Nuestra existencia exige una fe paciente más que fuerza bruta o apasionada

La esperanza es la esencia de los héroes. Es la fe que nos mantiene orientados, sabiendo siempre donde nace el sol, portador de la luz que pone fin a la noche y nos despierta. El naciente.

Es ese rumbo que determina el significado de nuestra vida y el valor de cada uno de nosotros. Lo que somos depende de aquello por lo que, en los días y noches de nuestra existencia, decidimos luchar.

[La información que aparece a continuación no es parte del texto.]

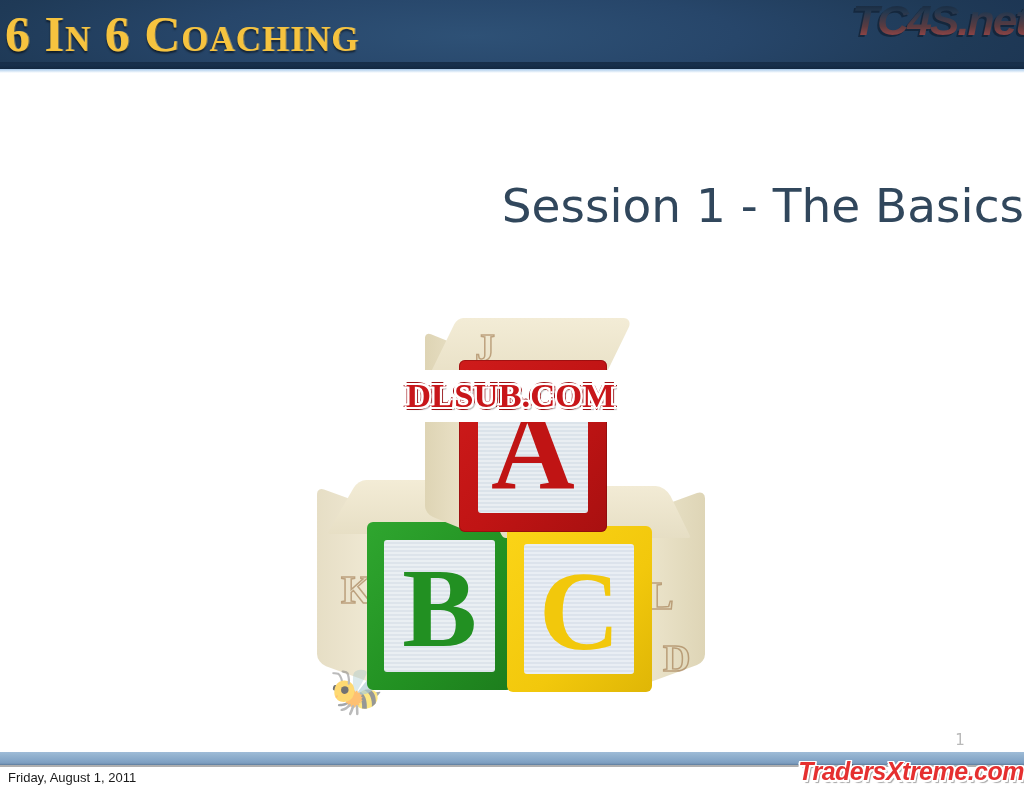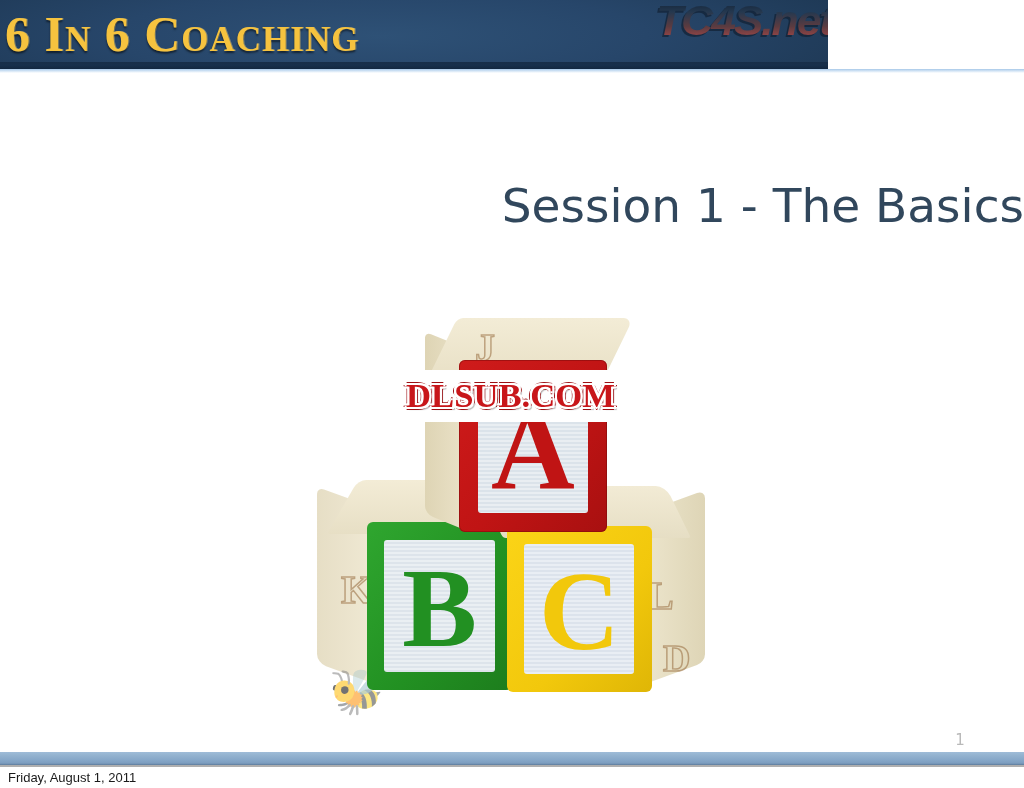"6 In 6 Coaching" .header-band { width: 828px -> 1024px }
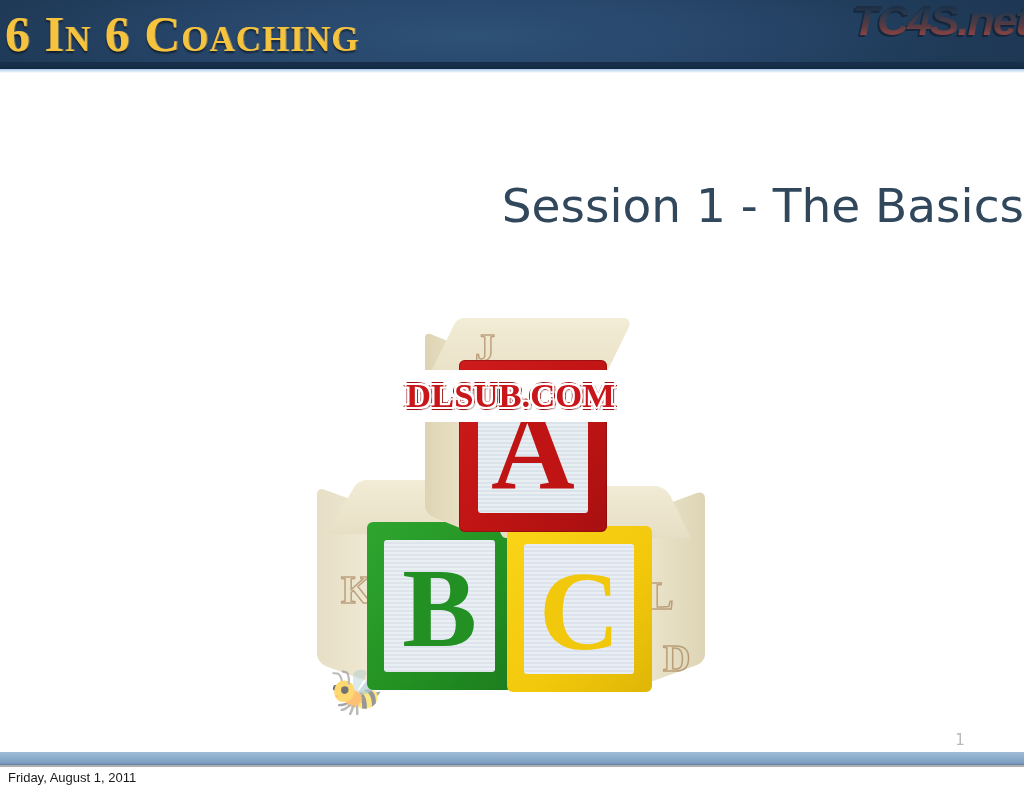"TradersXtreme.com" div.footer-watermark { html: none -> <div>TradersXtreme.com</div> }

Pero la paciencia, cuando es puesta a prueba, disminuye. Es pues esencial que sepamos reconstruirla después de cada combate. Que tendremos esperanza por nosotros mismos es un excelente principio de la felicidad.

Algunas veces se confunde esperar con no hacer nada. Pero quien espera ya está realizando, porque no tiene tiempo, la promesa de su esperanza se cumple en la eternidad.

Muchos son los que desisten de sí mismos a la primera contrariedad, a la segunda noche o en el medio de un desierto cualquiera de la vida. Tener esperanza es, muchas veces, una locura. Implica hacer frente a las evidencias aparentes más allá de todos los sufrimientos reales.

En la vida hay primaveras e inviernos, otoños y veranos. Todo pasa… Sólo el amor y la verdad se renuevan. A ningún hombre le es posible dominar el tiempo y conducirlo como en los sueños. Somos cogidos por sorpresa, a veces sin darnos cuenta, hasta que aprendemos que nuestra vida depende mucho más de lo que hacemos nacer en nosotros que de aquello que creemos merecer.

¡Hay quien tiene miedo de tener esperanza y hay también quien tiene miedo de no tenerla!

La paciencia, mucho más que la fuerza, es la esencia de las grandes obras… y la vida de cada uno de nosotros es una opera prima. La única. Que debe ser trabajada, mantenida y perfeccionada hasta el último instante.

Hay quien no sabe sufrir. Hay hasta quien prefiere morir a tener que enfrentarse de forma paciente a los dolores de una larga agonía cualquiera… Las amarguras de la vida son parte de ella. La alegría es sólo la mitad de la felicidad. Además porque, en verdad, nuestra vida es mucho más de lo que parece…

¡No importa cuanto tiempo vivimos. Lo importante es la amplitud de la existencia, a qué profundidad y altura decidimos vivir, con que largura y anchura construimos nuestro mundo!

La paciencia y la esperanza, más que esperar que algo acontezca en el mundo, transforman el interior de quien las tiene, preparándolo para lo que ha de ser. Para lo que, en el fondo, ya es. Así sabrá mantenerse firme en la certeza del futuro que espera y por el cual está dispuesto a sufrir. Al final, ningún flagelo es mayor que la esperanza de la paciencia más profunda!

Nada en esta vida es estable. Un breve instante es tiempo suficiente para que lo imposible se haga real. Para el bien y para el mal.


El amor lo espera todo. Incluso con poco se vive bien, cuando se espera lo infinito.